»»
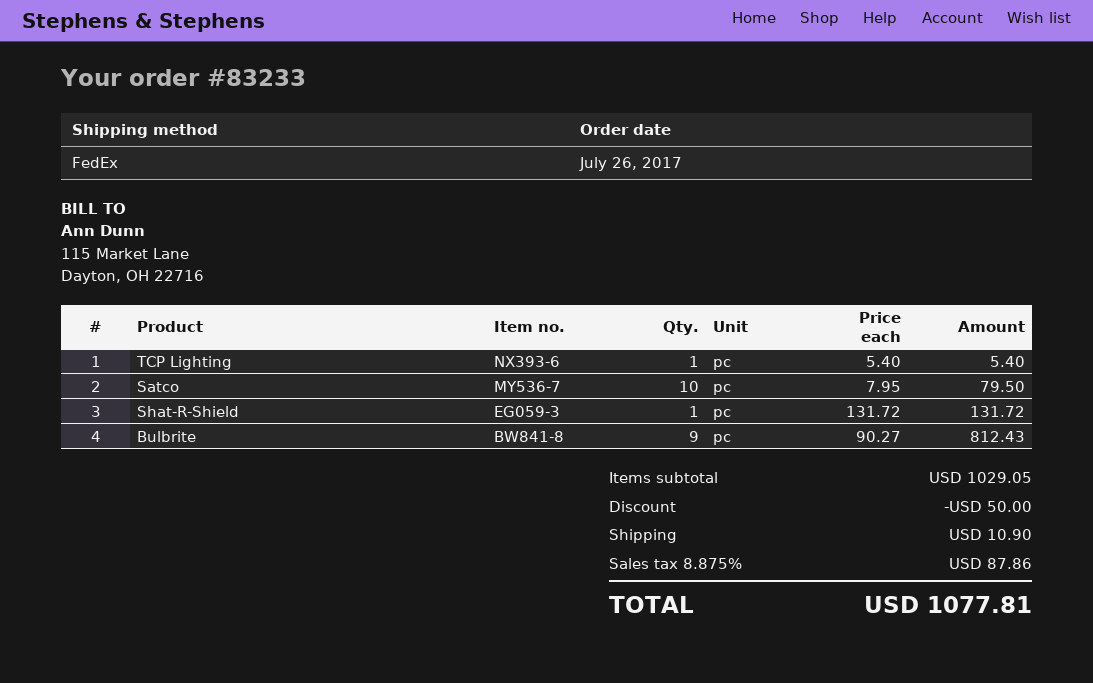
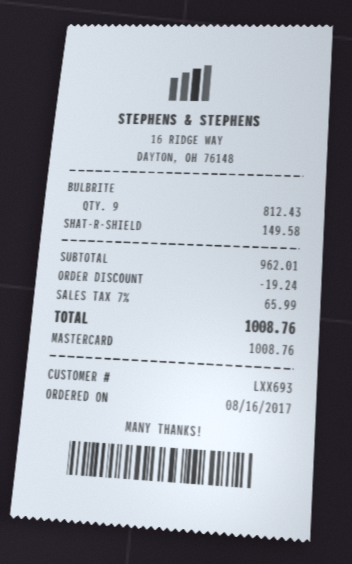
order date: 2017-07-26 -> 2017-08-16
TCP Lighting: 1 for 5.40 -> none
Satco: 10 for 79.50 -> none
Shat-R-Shield: 1 for 131.72 -> 1 for 149.58
subtotal: 1029.05 -> 962.01
discount: 50.00 -> 19.24
shipping: 10.90 -> none
tax: 8.875% = 87.86 -> 7% = 65.99
total: 1077.81 -> 1008.76

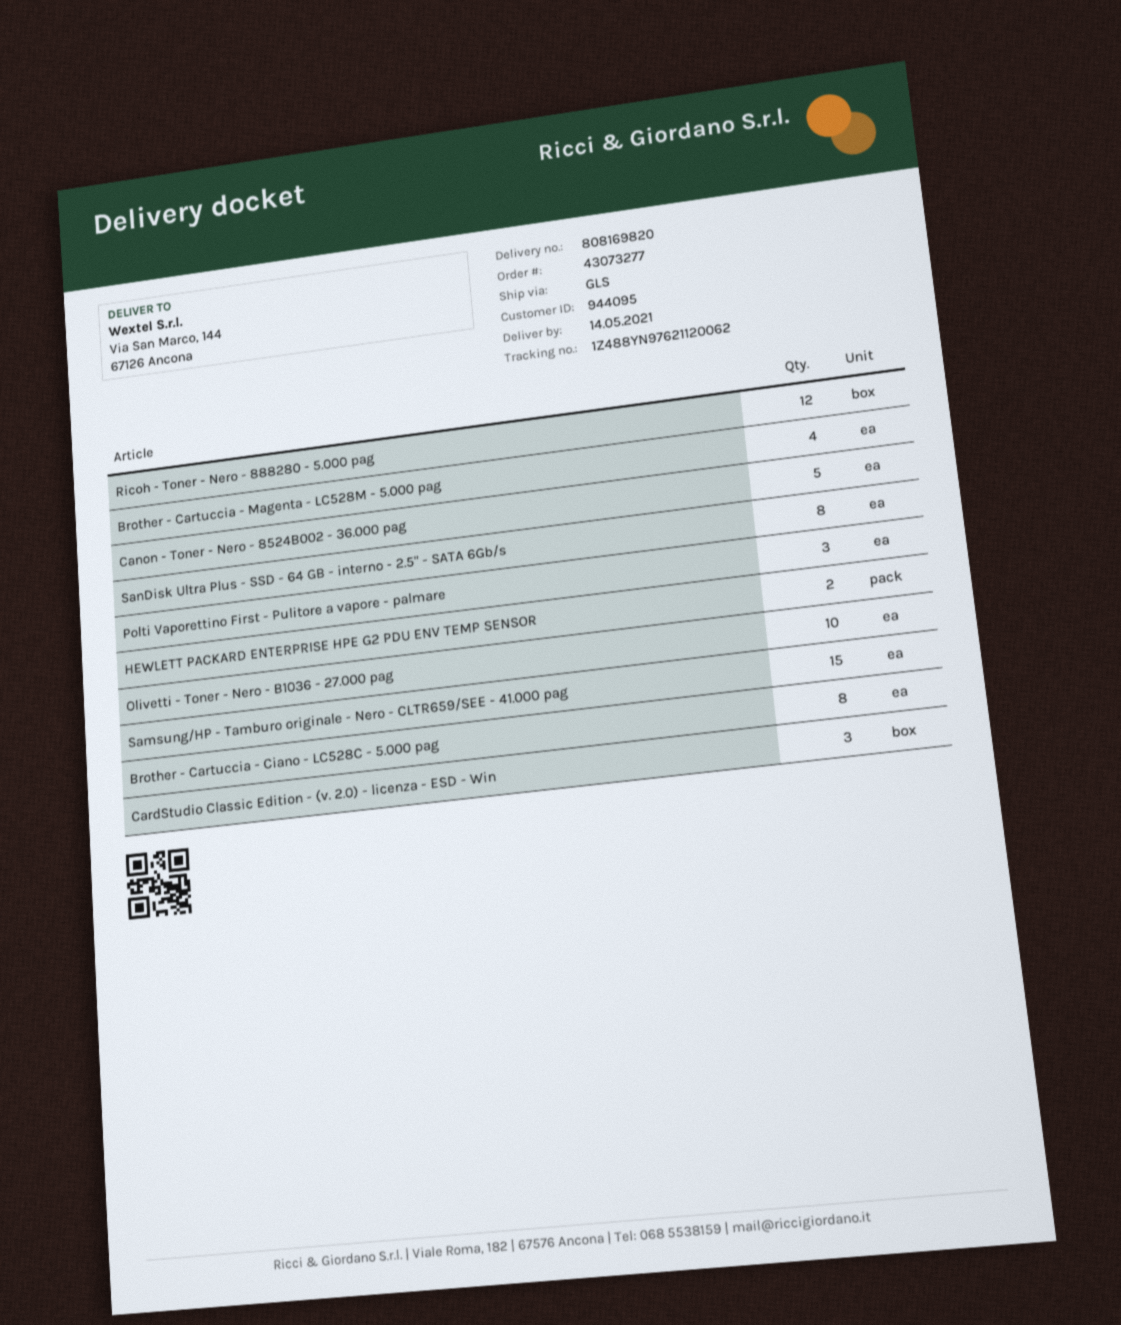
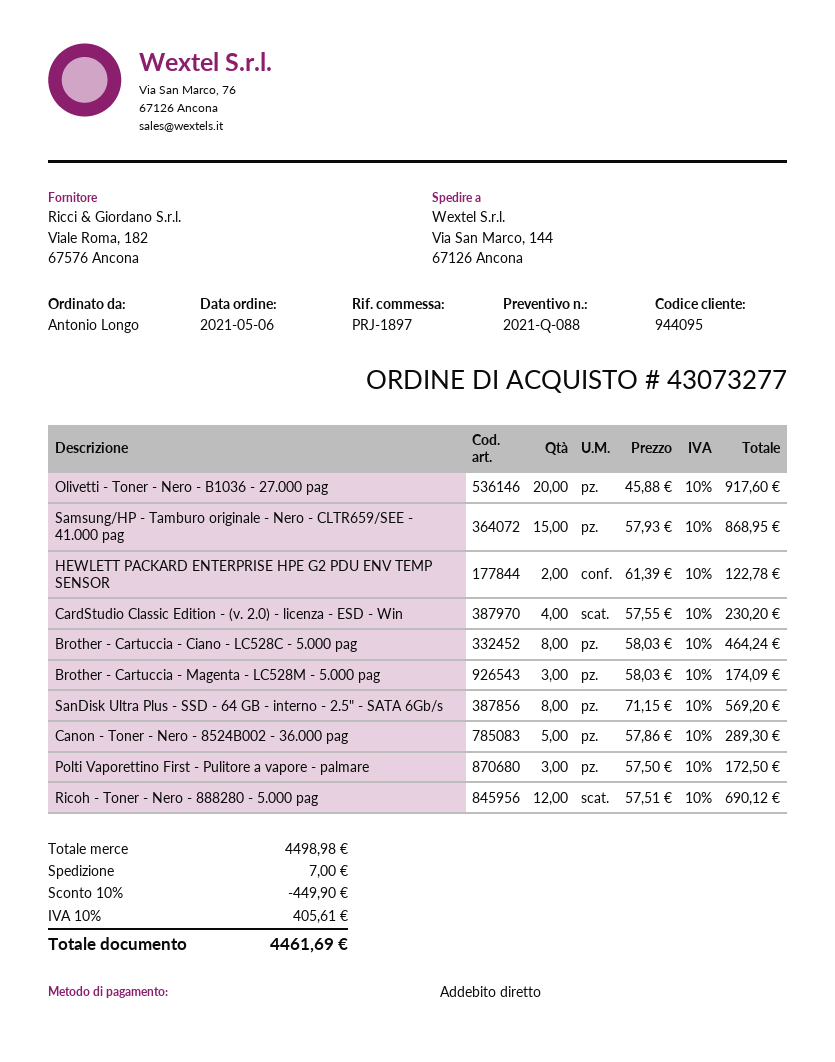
Brother - Cartuccia - Magenta - LC528M - 5.000 pag: 4 -> 3
Olivetti - Toner - Nero - B1036 - 27.000 pag: 10 -> 20
CardStudio Classic Edition - (v. 2.0) - licenza - ESD - Win: 3 -> 4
««
Down to the final line, restate the material above word for word, but omit its pictures.

order date: 2017-07-26 -> 2017-08-16
TCP Lighting: 1 for 5.40 -> none
Satco: 10 for 79.50 -> none
Shat-R-Shield: 1 for 131.72 -> 1 for 149.58
subtotal: 1029.05 -> 962.01
discount: 50.00 -> 19.24
shipping: 10.90 -> none
tax: 8.875% = 87.86 -> 7% = 65.99
total: 1077.81 -> 1008.76

Brother - Cartuccia - Magenta - LC528M - 5.000 pag: 4 -> 3
Olivetti - Toner - Nero - B1036 - 27.000 pag: 10 -> 20
CardStudio Classic Edition - (v. 2.0) - licenza - ESD - Win: 3 -> 4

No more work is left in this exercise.